Alexnet for Tensorflow
This repository provides a script and recipe to train the AlexNet model .
Table Of Contents
Model overview
AlexNet model from
Alex Krizhevsky. "One weird trick for parallelizing convolutional neural networks". <https://arxiv.org/abs/1404.5997>.
reference implementation: https://pytorch.org/docs/stable/_modules/torchvision/models/alexnet.html#alexnet
Model architecture
Default configuration
The following sections introduce the default configurations and hyperparameters for AlexNet model.
Optimizer
This model uses Momentum optimizer from Tensorflow with the following hyperparameters:
- Momentum : 0.9
- Learning rate (LR) : 0.06
- LR schedule: cosine_annealing
- Batch size : 128
- Weight decay : 0.0001.
- Label smoothing = 0.1
- We train for:
- 150 epochs -> 60.1% top1 accuracy
Data augmentation
This model uses the following data augmentation:
- For training:
- RandomResizeCrop, scale=(0.08, 1.0), ratio=(0.75, 1.333)
- RandomHorizontalFlip, prob=0.5
- Normalize, mean=(0.485, 0.456, 0.406), std=(0.229, 0.224, 0.225)
- For inference:
- Resize to (256, 256)
- CenterCrop to (224, 224)
- Normalize, mean=(0.485, 0.456, 0.406), std=(0.229, 0.224, 0.225)
Setup
The following section lists the requirements to start training the Alexnet model.
Requirements
Tensorflow NPU environmemnt
Quick Start Guide
1. Clone the respository
git clone xxx
cd Model_zoo_Alexnet_HARD
2. Download and preprocess the dataset
- down load the imagenet dataset
- Extract the training data
- The train and val images are under the train/ and val/ directories, respectively.

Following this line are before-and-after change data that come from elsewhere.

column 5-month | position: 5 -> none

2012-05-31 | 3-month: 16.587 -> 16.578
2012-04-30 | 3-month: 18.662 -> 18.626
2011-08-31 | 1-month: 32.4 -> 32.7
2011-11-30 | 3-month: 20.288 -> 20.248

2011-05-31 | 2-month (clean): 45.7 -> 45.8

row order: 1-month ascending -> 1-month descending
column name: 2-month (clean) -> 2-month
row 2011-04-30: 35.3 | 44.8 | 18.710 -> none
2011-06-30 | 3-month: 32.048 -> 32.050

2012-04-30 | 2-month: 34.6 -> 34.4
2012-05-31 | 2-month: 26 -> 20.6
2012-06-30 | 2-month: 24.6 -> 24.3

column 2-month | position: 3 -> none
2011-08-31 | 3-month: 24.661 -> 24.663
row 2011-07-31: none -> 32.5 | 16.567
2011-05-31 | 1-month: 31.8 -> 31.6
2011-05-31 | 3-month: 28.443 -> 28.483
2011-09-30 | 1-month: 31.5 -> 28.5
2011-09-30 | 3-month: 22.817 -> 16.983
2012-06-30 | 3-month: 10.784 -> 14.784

All images within one folder have the same label.
3. Train
- train on single NPU
- edit scripts/train_alexnet_1p.sh( see example below)
- bash scripts/run_npu_1p.sh
- train on 8 NPUs
- edit scripts/train_alexnet_8p.sh(see example below)

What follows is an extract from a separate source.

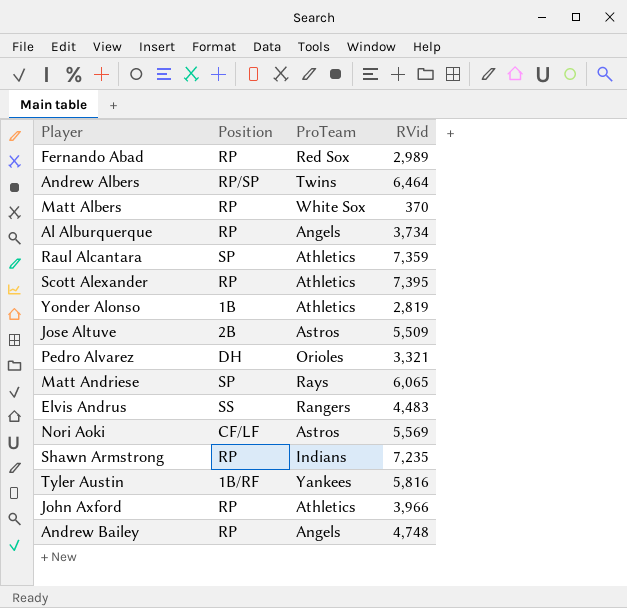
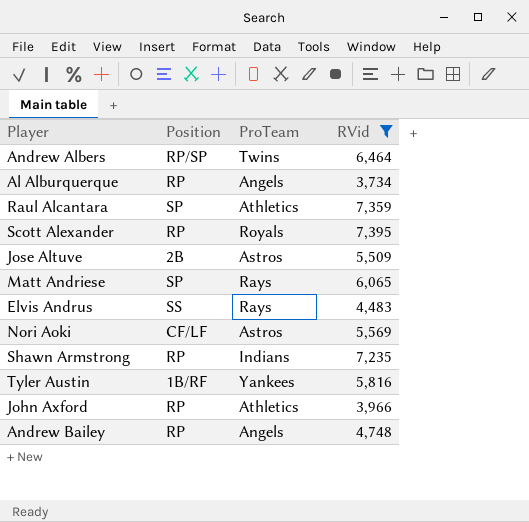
filter: none -> RVid >= 3,734
Scott Alexander | ProTeam: Athletics -> Royals
Elvis Andrus | ProTeam: Rangers -> Rays

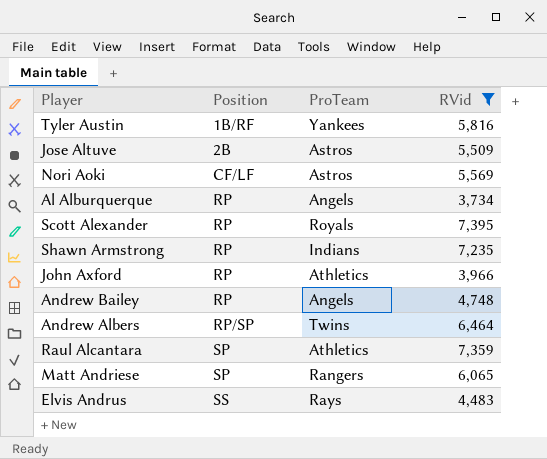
row order: none -> Position ascending
Matt Andriese | ProTeam: Rays -> Rangers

- bash scripts/run_npu_8p.sh
for example:
- case for single NPU
- In scripts/train_alexnet_1p.sh , python scripts part should look like as follows. For more detailed command lines arguments, please refer to Command line arguments
python3.7 ${EXEC_DIR}/train.py --rank_size=1 \
--iterations_per_loop=100 \
--batch_size=256 \
--data_dir=/path/to/dataset \
--mode=train \
--lr=0.015 \
--log_dir=./model_1p > ./train_${device_id}.log 2>&1
run the program
bash scripts/run_npu_1p.sh
- case for 8 NPUs
- In scripts/train_alexnet_8p.sh , python scripts part should look like as follows.

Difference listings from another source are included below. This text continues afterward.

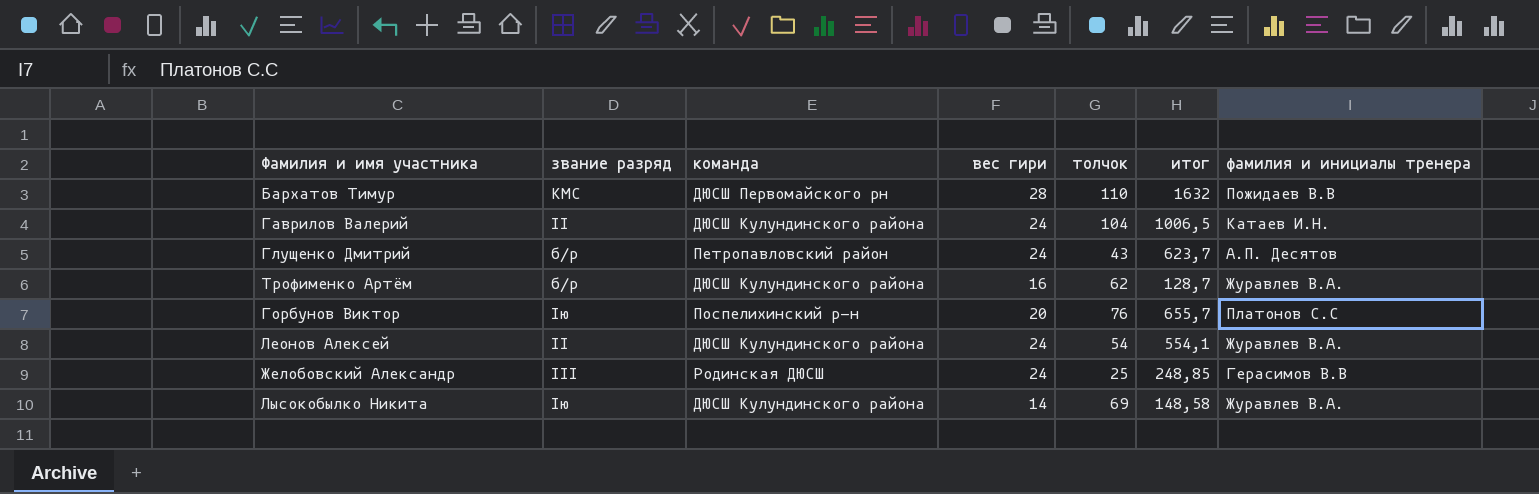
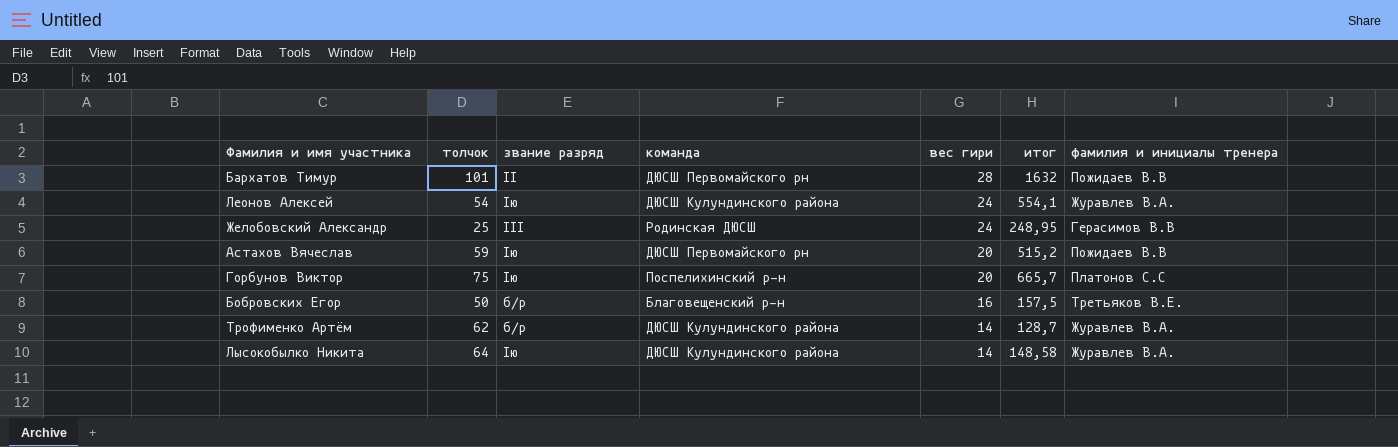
row order: none -> вес гири descending
column толчок | position: 5 -> 2
row Гаврилов Валерий: II | ДЮСШ Кулундинского района | 24 | 104 | 1006,5 | Катаев И.Н. -> none
row Глущенко Дмитрий: б/р | Петропавловский район | 24 | 43 | 623,7 | А.П. Десятов -> none
Бархатов Тимур | толчок: 110 -> 101
Бархатов Тимур | звание разряд: КМС -> II
Леонов Алексей | звание разряд: II -> Iю
Желобовский Александр | итог: 248,85 -> 248,95
row Астахов Вячеслав: none -> 59 | Iю | ДЮСШ Первомайского рн | 20 | 515,2 | Пожидаев В.В
Горбунов Виктор | толчок: 76 -> 75
Горбунов Виктор | итог: 655,7 -> 665,7
row Бобровских Егор: none -> 50 | б/p | Благовещенский р-н | 16 | 157,5 | Третьяков В.Е.
Трофименко Артём | вес гири: 16 -> 14
Лысокобылко Никита | толчок: 69 -> 64

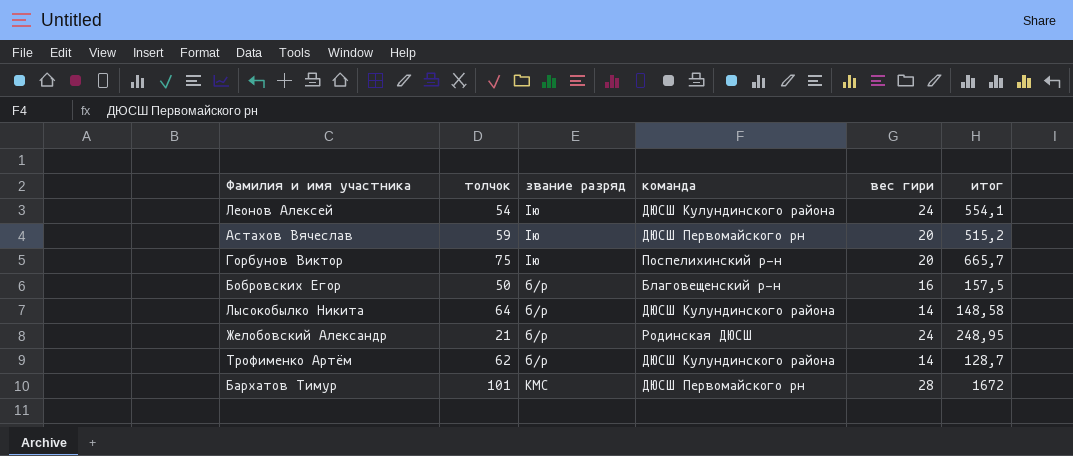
row order: вес гири descending -> звание разряд ascending
column фамилия и инициалы тренера | position: 7 -> none
Лысокобылко Никита | звание разряд: Iю -> б/р
Желобовский Александр | толчок: 25 -> 21
Желобовский Александр | звание разряд: III -> б/р
Бархатов Тимур | звание разряд: II -> КМС
Бархатов Тимур | итог: 1632 -> 1672

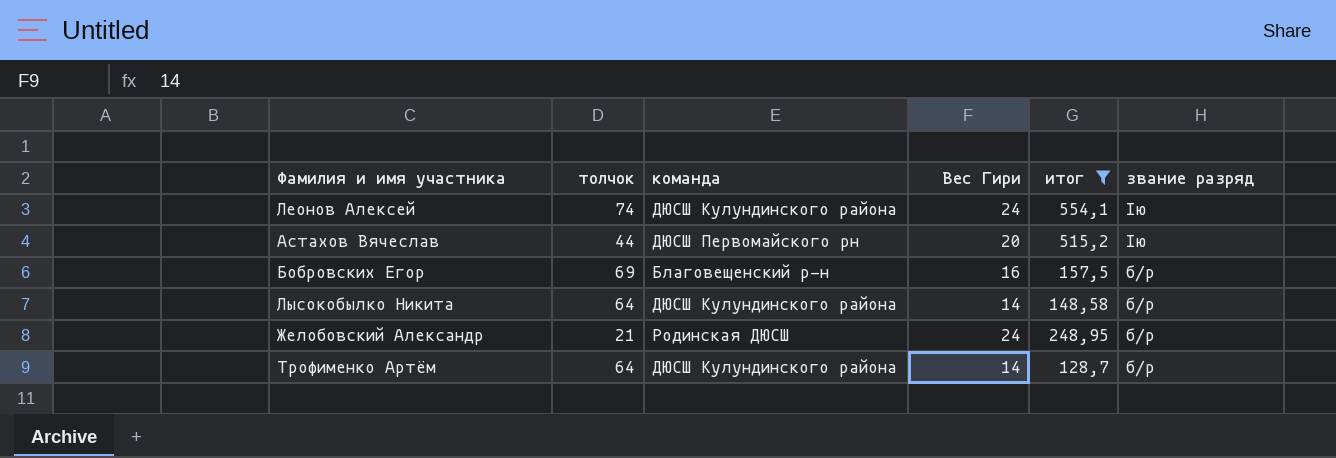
filter: none -> итог <= 554,1
column name: вес гири -> Вес Гири
column звание разряд | position: 3 -> 6
Леонов Алексей | толчок: 54 -> 74
Астахов Вячеслав | толчок: 59 -> 44
Бобровских Егор | толчок: 50 -> 69
Трофименко Артём | толчок: 62 -> 64

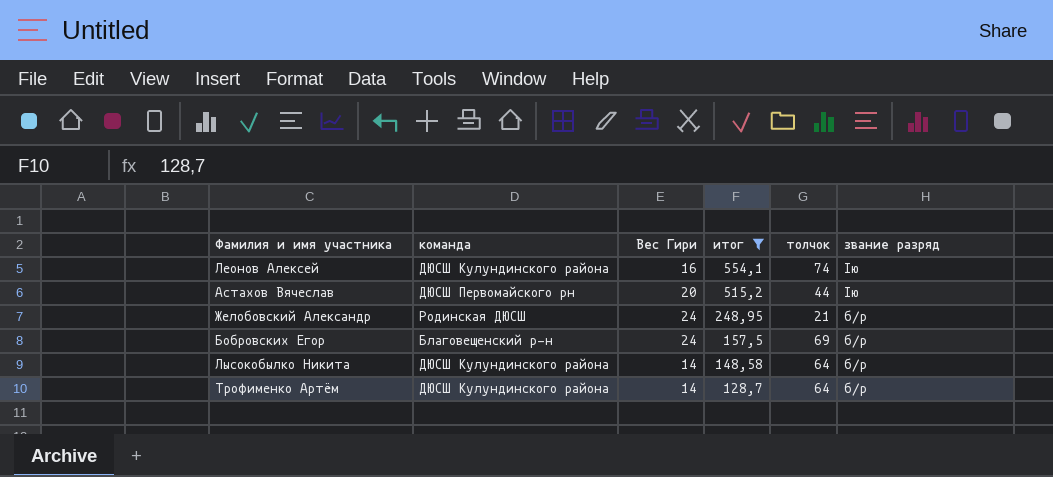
row order: звание разряд ascending -> итог descending
column толчок | position: 2 -> 5
Леонов Алексей | Вес Гири: 24 -> 16
Бобровских Егор | Вес Гири: 16 -> 24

python3.7 ${EXEC_DIR}/train.py --rank_size=8 \
--iterations_per_loop=100 \
--batch_size=128 \
--data_dir=/path/to/dataset \
--mode=train \
--lr=0.06 \
--log_dir=./model_8p > ./train_${device_id}.log 2>&1
run the program
bash scripts/run_npu_1p.sh
4. Test
- same procedure as training except 2 following modifications
- change
--mode=trainto--mode=evaluate - add
--checkpoint_dir=/path/to/checkpoints
- change
Advanced
Commmand-line options
--data_dir train data dir
--num_classes num of classes in ImageNet(default:1000)
--image_size image size of the dataset
--batch_size mini-batch size (default: 128) per npu
--pretrained path of pretrained model
--lr initial learning rate
--max_epochs max epoch num to train the model
--warmup_epochs warmup epoch(when batchsize is large)
--weight_decay weight decay (default: 1e-4)
--momentum momentum(default: 0.9)
--label_smoothing use label smooth in CE, default 0.1
--save_summary_steps logging interval(dafault:100)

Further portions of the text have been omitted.